"Tem se tornado comum nos tempos atuais a constituição de pessoa jurídica para mascarar a relação empregatícia”. A constatação é do juiz do trabalho Carlos Alberto Pereira de Castro, da 7ª Vara do Trabalho de Florianópolis, que depois de muito trabalho, perícias e quebra de sigilos fiscais, reconheceu o vínculo empregatício continuado de quase dez anos de serviço prestado por veterinário a uma clínica de animais.
Entre 1978 e 2008 o médico veterinário trabalhou na mesma clínica, mas sob diversas formas de contratação. Nos primeiros dez anos trabalhou como empregado, com registro e contrato de trabalho. Em janeiro de 1990 foi admitido como sócio da empresa e quatro anos depois constituiu empresa própria para prestar serviços como veterinário na mesma clínica com exclusividade. Em janeiro de 2003 passou a prestar os mesmos serviços como autônomo até 2005, quando, então, foi formalmente admitido com carteira assinada. Em 2008 veio a falecer acometido de enfermidade. A ação trabalhista foi ajuizada depois de sua morte pelos quatro filhos herdeiros, três deles menores de idade, assistidos pela irmã mais velha, advogada.
Após longa e minuciosa instrução ficou provado que o serviço prestado pelo profissional foi o mesmo durante todo o tempo, com relação de subordinação ao proprietário da empresa e jornada de trabalho cumprida diariamente na clínica onde prestava atendimento e coordenava as demais atividades. Ele, inclusive, representava a empresa junto ao Ministério do Trabalho e à própria Justiça Trabalhista quando necessário, embora figurasse formalmente, na época, como autônomo. O juiz registra que a condição de preposto dever recair necessariamente em empregado da empresa, o que demonstra claramente que a contratação como autônomo era fraudulenta.

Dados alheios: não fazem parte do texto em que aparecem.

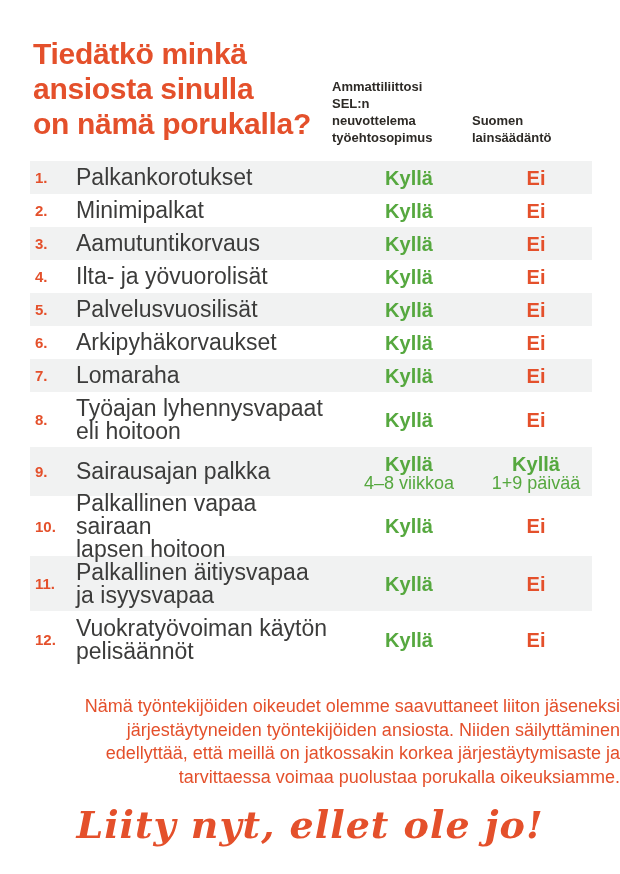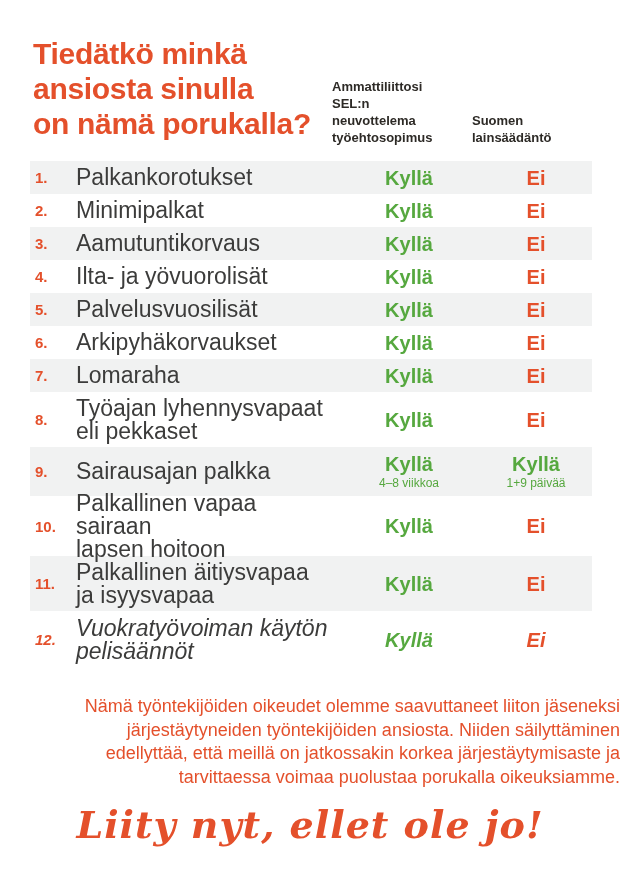"Työajan lyhennysvapaat" span.lbl { text: pekkaset -> hoitoon }
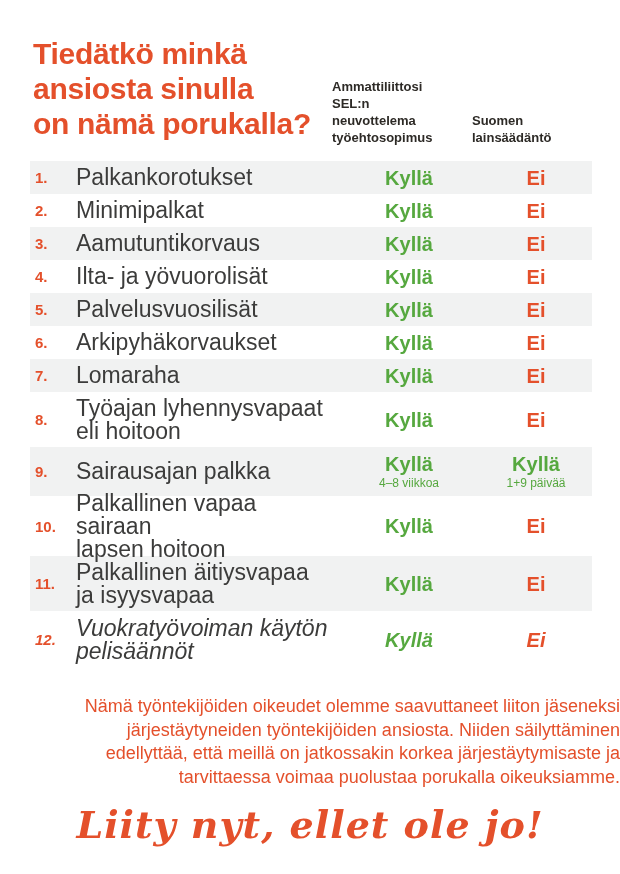"4–8 viikkoa" .val .sub { font-size: 12px -> 18px }
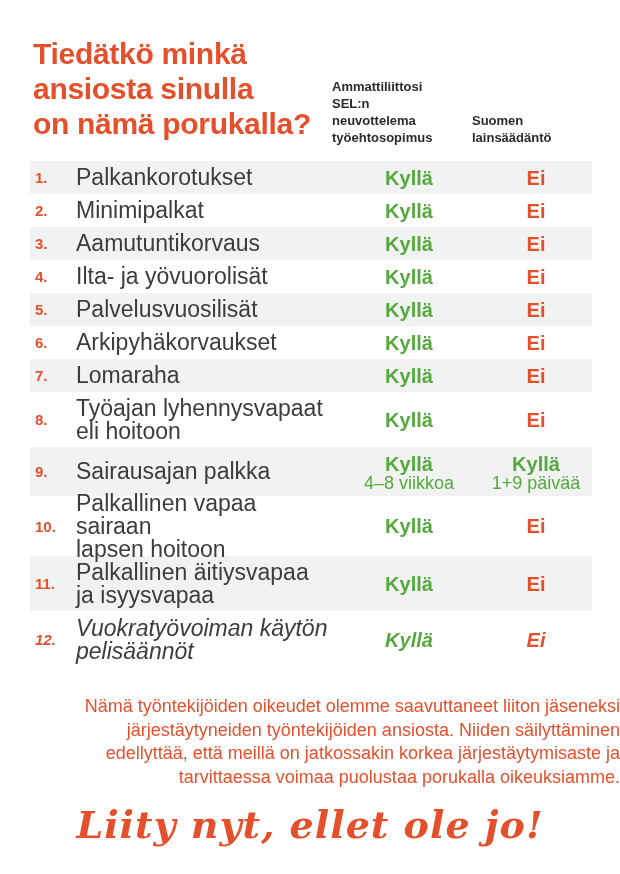"12." .row.h57 { font-style: italic -> none }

Da mesma forma, a prova testemunhal demonstrou que mesmo quando o autor constava como sócio da clínica, continuava se reportando hierarquicamente ao verdadeiro proprietário. A perícia contábil também provou que embora constasse como sócio, o veterinário recebia salários e não dividendos provenientes da falsa participação societária. Para o magistrado, em tais casos, impõe-se afastar a fictícia autonomia para reconhecer a continuidade do vínculo empregatício, tendo em vista a “pessoalidade da prestação laboral pelo de cujus no período discutido, bem como a habitualidade e a onerosidade, além da subordinação jurídica.”
Reconhecido o vínculo, a empresa foi condenada a pagar os 13º salários e férias do período abrangido pela prescrição quinquenal, com os acréscimos e multas legais e ao recolhimento dos depósitos do FGTS relativos ao período reconhecido, neste caso obedecido o marco prescricional trintenário (20/02/1979), além de reflexos decorrentes do comprovado pagamento de salário extra-folha. Em relação a este aspecto, constatada a percepção de salário sem indicação em folha de pagamento, com evidências de crime de sonegação de contribuições à Seguridade Social, foram oficiados a Receita Federal do Brasil, o Ministério Público do Trabalho e o Ministério Público Federal, para as providências cabíveis.
Foi indeferida a multa de 40% sobre o FGTS e aviso prévio, tento em vista que houve a morte do empregado e o contrato foi desfeito por circunstâncias alheias à vontade das partes, bem como foi considerada incabível a condenação por dano moral.
Segundo o juiz Castro, ficou evidente que a ré alterou a verdade dos fatos, citando circunstâncias que não ocorreram, não observando o dever de proceder com lealdade, tentando induzir o juízo a erro, e buscando enriquecer-se ilicitamente. Nessas circunstâncias, registra a sentença, “não pode este Juízo ficar de braços cruzados ou fechar os olhos, devendo esse tipo de comportamento ser rechaçado, até porque seria injusto com a própria sociedade que, ao vir procurar a solução dos seus conflitos, se depara com um Judiciário assoberbado, ainda mais com demandas carregadas de manifesta má-fé; devendo, portanto, para não se incentivar esse tipo de ação temerária, mostrar que a Justiça é séria.”
A empresa ainda foi condenada por litigância de má-fé a pagar multa de 1% sobre o valor da causa, revertida ao Fundo de Amparo à Criança e Adolescente de Santa Catarina.
Os autores propuseram embargos de declaração e a ré recurso ordinário.